___ ENTRIES PROVIDED ___
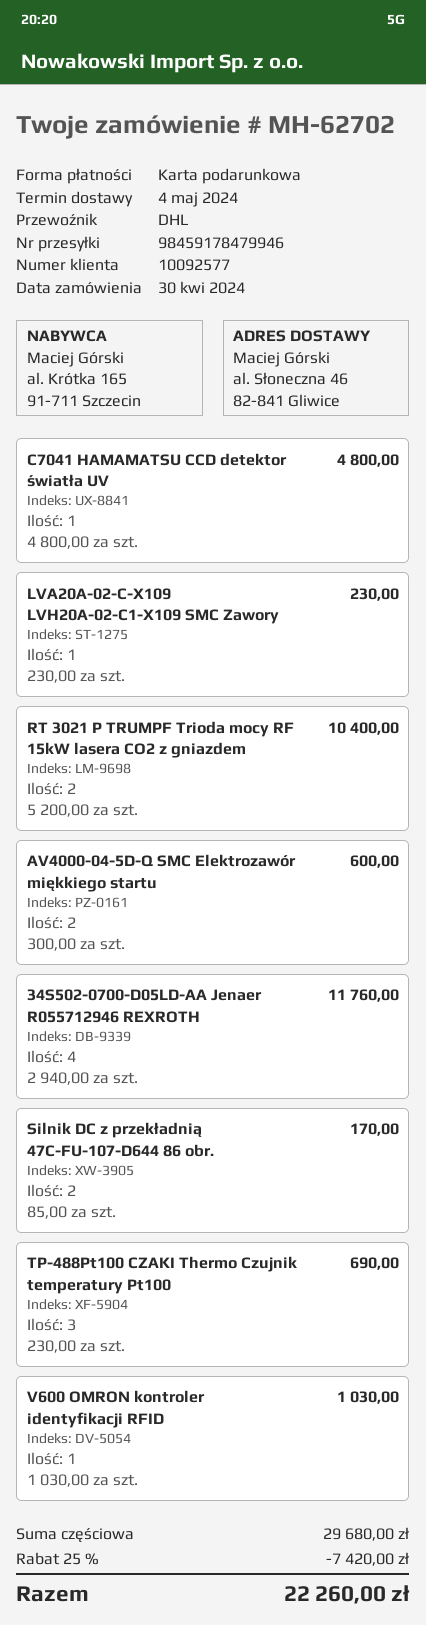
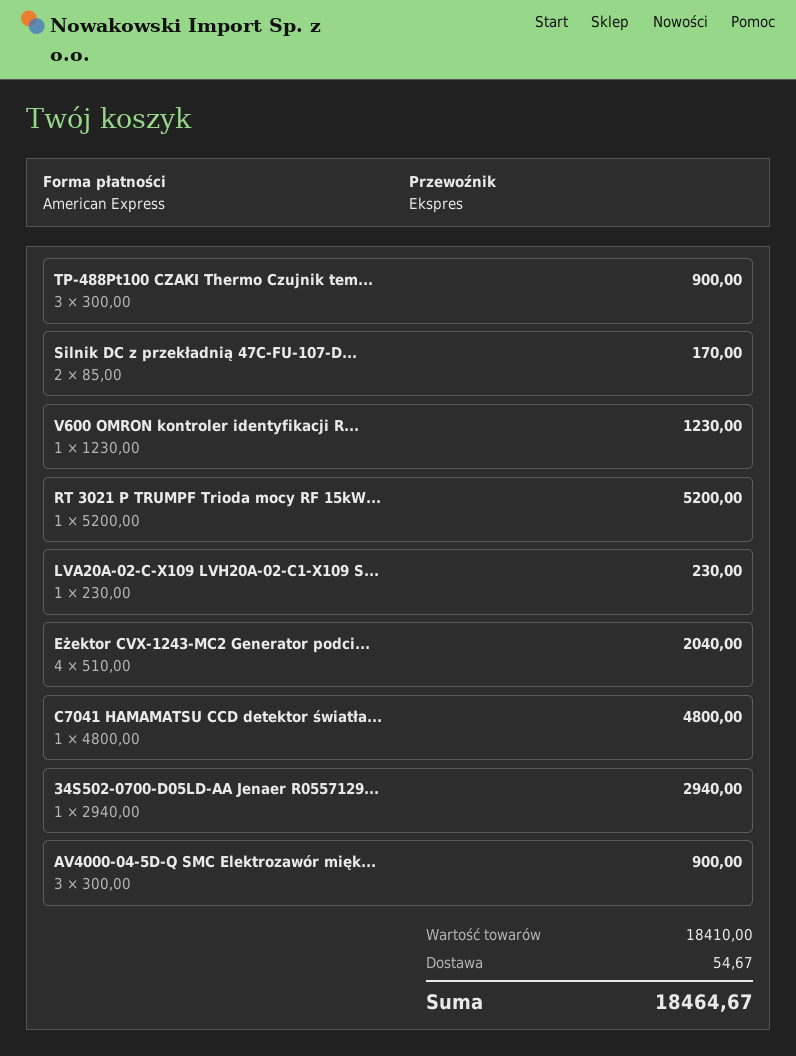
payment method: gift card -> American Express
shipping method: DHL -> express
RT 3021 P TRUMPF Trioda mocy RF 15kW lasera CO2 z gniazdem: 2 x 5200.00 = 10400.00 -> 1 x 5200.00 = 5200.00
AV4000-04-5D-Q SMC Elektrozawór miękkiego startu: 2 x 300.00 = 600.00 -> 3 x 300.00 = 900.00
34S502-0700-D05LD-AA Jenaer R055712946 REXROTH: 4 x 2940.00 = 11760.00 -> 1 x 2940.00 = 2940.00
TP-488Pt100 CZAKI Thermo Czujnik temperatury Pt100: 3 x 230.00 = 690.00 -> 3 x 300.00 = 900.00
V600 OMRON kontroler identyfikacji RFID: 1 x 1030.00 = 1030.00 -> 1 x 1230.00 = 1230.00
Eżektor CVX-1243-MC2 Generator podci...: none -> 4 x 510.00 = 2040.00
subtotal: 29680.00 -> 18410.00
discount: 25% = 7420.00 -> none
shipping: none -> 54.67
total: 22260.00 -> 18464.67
___
### AIM OF THE TASK:
Only the lines from the one containing "34S502-0700-D05LD-AA Jenaer R055712946" through the last line of the records above are to be reproduced, exactly and with both ends included.

### EXERCISE SOLUTION:
34S502-0700-D05LD-AA Jenaer R055712946 REXROTH: 4 x 2940.00 = 11760.00 -> 1 x 2940.00 = 2940.00
TP-488Pt100 CZAKI Thermo Czujnik temperatury Pt100: 3 x 230.00 = 690.00 -> 3 x 300.00 = 900.00
V600 OMRON kontroler identyfikacji RFID: 1 x 1030.00 = 1030.00 -> 1 x 1230.00 = 1230.00
Eżektor CVX-1243-MC2 Generator podci...: none -> 4 x 510.00 = 2040.00
subtotal: 29680.00 -> 18410.00
discount: 25% = 7420.00 -> none
shipping: none -> 54.67
total: 22260.00 -> 18464.67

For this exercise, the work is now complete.